Your objective - Find the string "style" in the data, then copy every line where it is found.
[Task input]
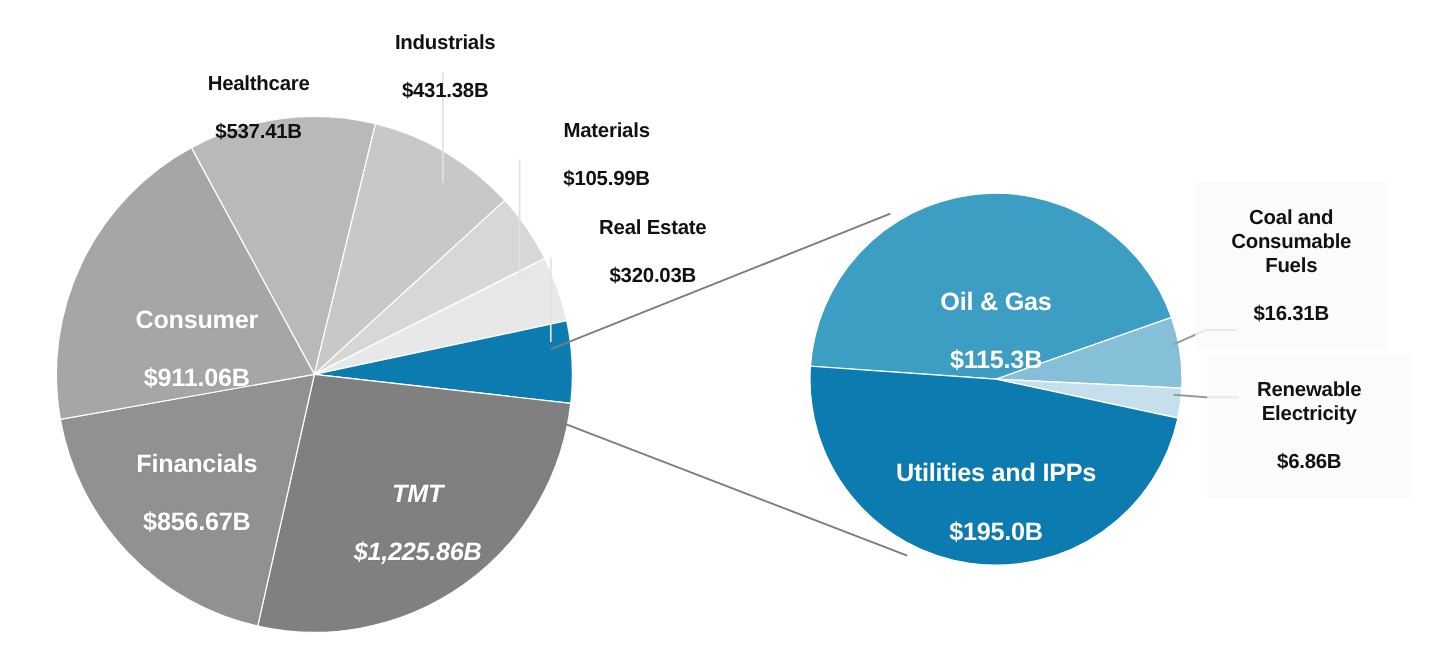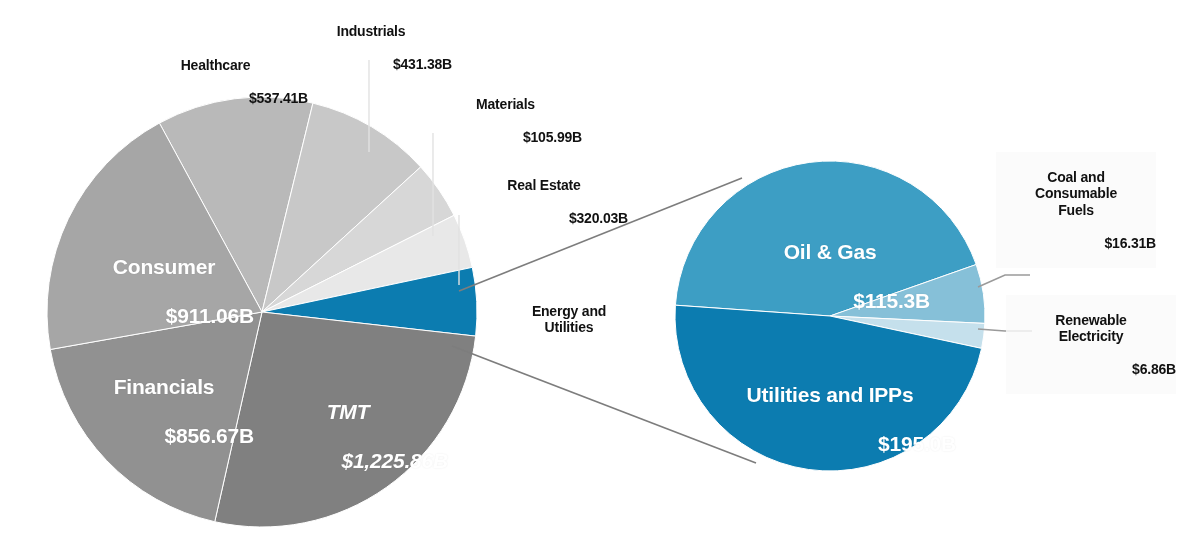--- a/index.html
+++ b/index.html
@@ -24,7 +24,7 @@
     letter-spacing:-0.2px;
   }
   .lbl.outside{
-    font-size:14px;
+    font-size:17px;
     background:rgba(250,250,250,0.82);
   }
   .lbl.inside{

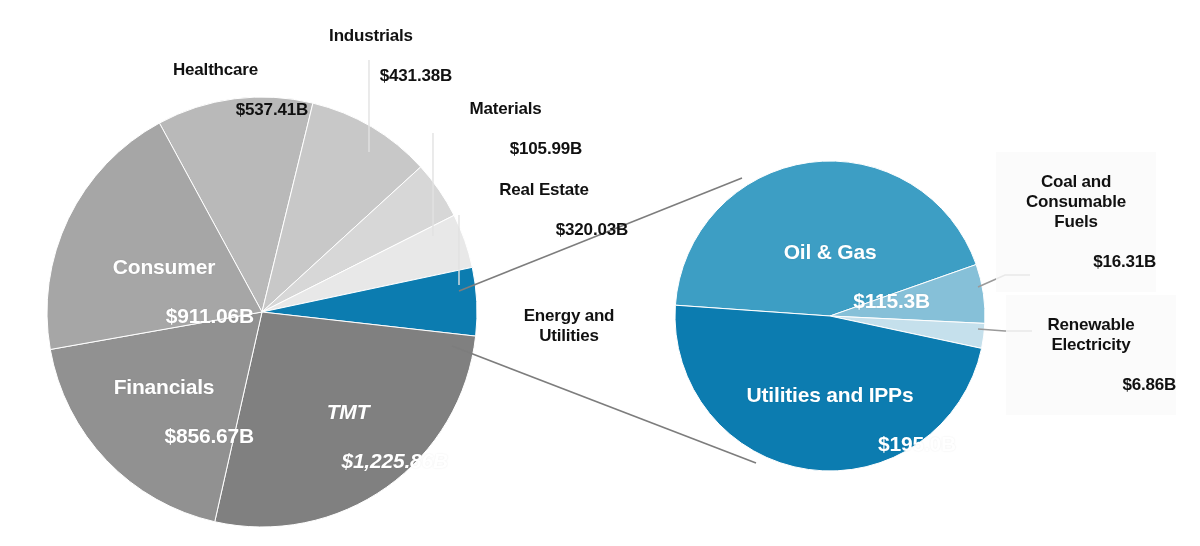--- a/index.html
+++ b/index.html
@@ -34,7 +34,7 @@
   }
   .lbl.plain{background:none;}
   .name{display:block;}
-  .val{display:block;text-align:right;}
+  .val{display:block;}
 </style>
 </head>
 <body>

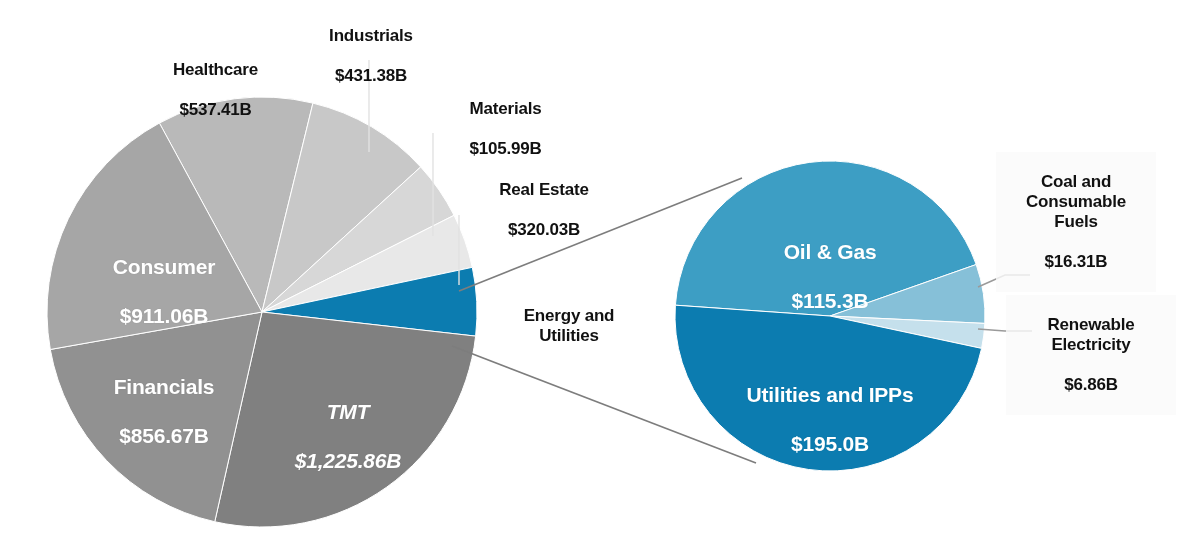--- a/index.html
+++ b/index.html
@@ -97,10 +97,6 @@
     <span class="val">$320.03B</span>
   </div>
 
-  <div class="lbl outside plain" style="left:485px;top:286px;width:168px;">
-    <span class="name">Energy and
-Utilities</span>
-  </div>
 
   <div class="lbl inside" style="left:74px;top:230px;width:180px;">
     <span class="name">Consumer</span>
[/Task input]
Result -
 </style>
-  <div class="lbl outside plain" style="left:485px;top:286px;width:168px;">
   <div class="lbl inside" style="left:74px;top:230px;width:180px;">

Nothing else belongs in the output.